Research in the economics of digitization touches on several fields of economics including industrial organization, labor economics, and intellectual property. Consequently, many of the contributions to the economics of digitization have also found an intellectual home in these fields. An underlying theme in much of the work in the field is that existing government regulation of copyright, security, and antitrust is inappropriate in the modern world. For example, information goods, such as news articles and movies, now have zero marginal costs of production and sharing. This has made the redistribution without permission common and has increased competition between providers of information goods. Research in the economics of digitization studies how policy should adapt in response to these changes.
The field is relatively new. The National Bureau of Economic Research created their first workshop on the Economics of Information Technology and Digitization in 2011, with sessions on digital advertising, digitization and productivity, and related topics.

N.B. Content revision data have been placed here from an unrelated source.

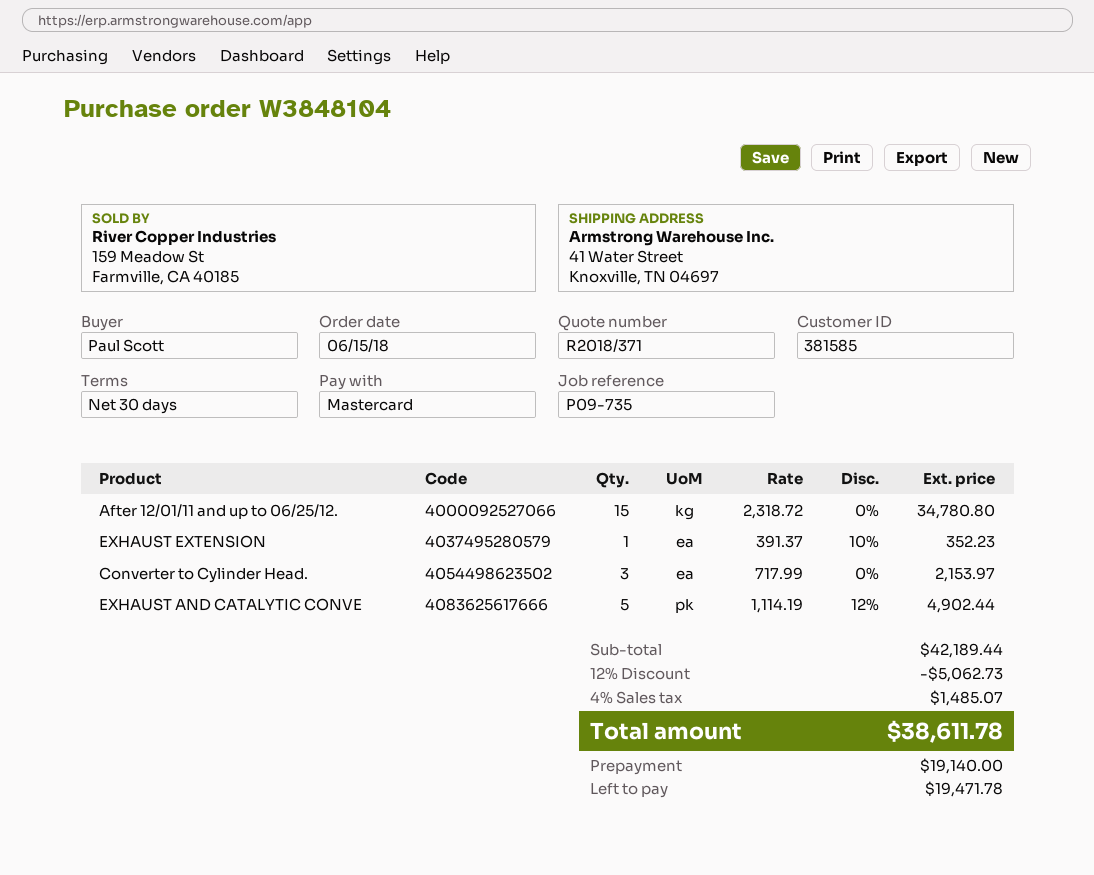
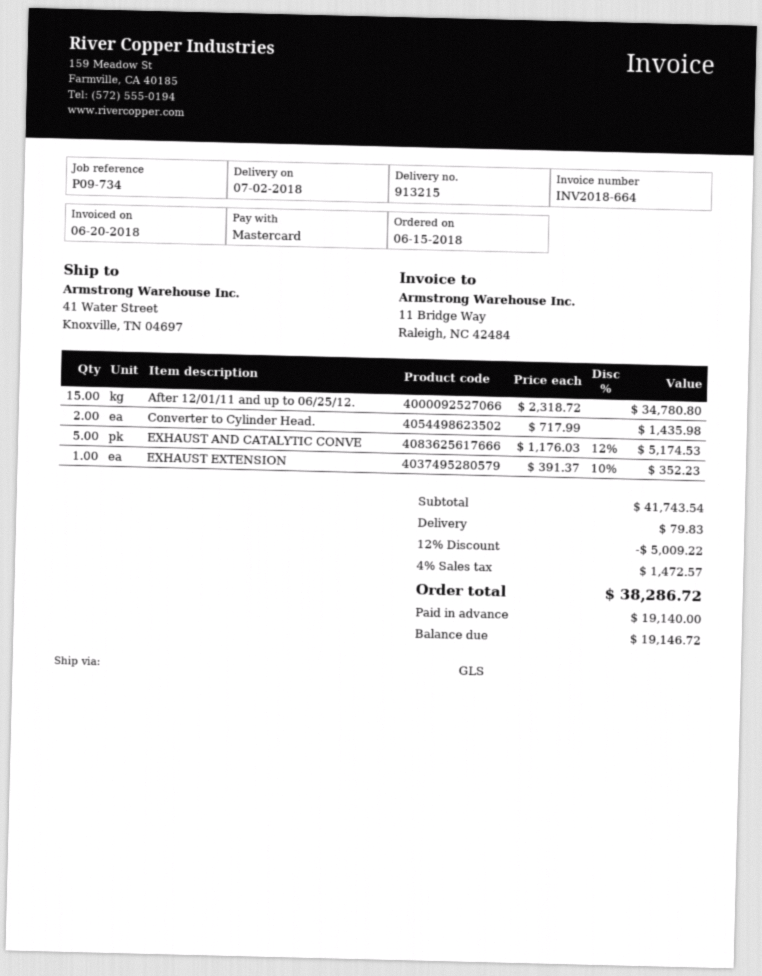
reference: P09-735 -> P09-734
Converter to Cylinder Head.: 3 x 717.99 = 2153.97 -> 2 x 717.99 = 1435.98
EXHAUST AND CATALYTIC CONVE: 5 x 1114.19 - 12% = 4902.44 -> 5 x 1176.03 - 12% = 5174.53
subtotal: 42189.44 -> 41743.54
discount: 12% = 5062.73 -> 12% = 5009.22
shipping: none -> 79.83
tax: 4% = 1485.07 -> 4% = 1472.57
total: 38611.78 -> 38286.72
balance: 19471.78 -> 19146.72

The Internet is a multi-layered network which is operated by a variety of participants. The Internet has come to mean a combination of standards, networks, and web applications (such as streaming and file-sharing), among other components, that have accumulated around networking technology. The emergence of the Internet coincided with the growth of a new type of organizational structure, the standards committee. Standards committees are responsible for designing critical standards for the Internet such as TCP/IP, HTML, and CSS. These committees are composed of representatives from firms, academia, and non-profit organizations. Their goal is to make decisions that advance technology while retaining interoperability between Internet components. Economists are interested in how these organizational structures make decisions and whether those decisions are optimal.
The commercial supply of Internet access began when the National Science Foundation removed restrictions for using the Internet for commercial purposes. During the 90's internet access was provided by numerous regional and national Internet service providers (ISPs). However, by 2014, the provision of high-speed broadband access was consolidated. About 80% of Americans can only buy 25 Mbit/s from one provider and a majority only have a choice of two providers for 10 Mbit/s service. Economists are particularly interested by competition and network effects within this industry. Furthermore, the availability of broadband may affect other economic outcomes such as the relative wages of skilled and unskilled workers.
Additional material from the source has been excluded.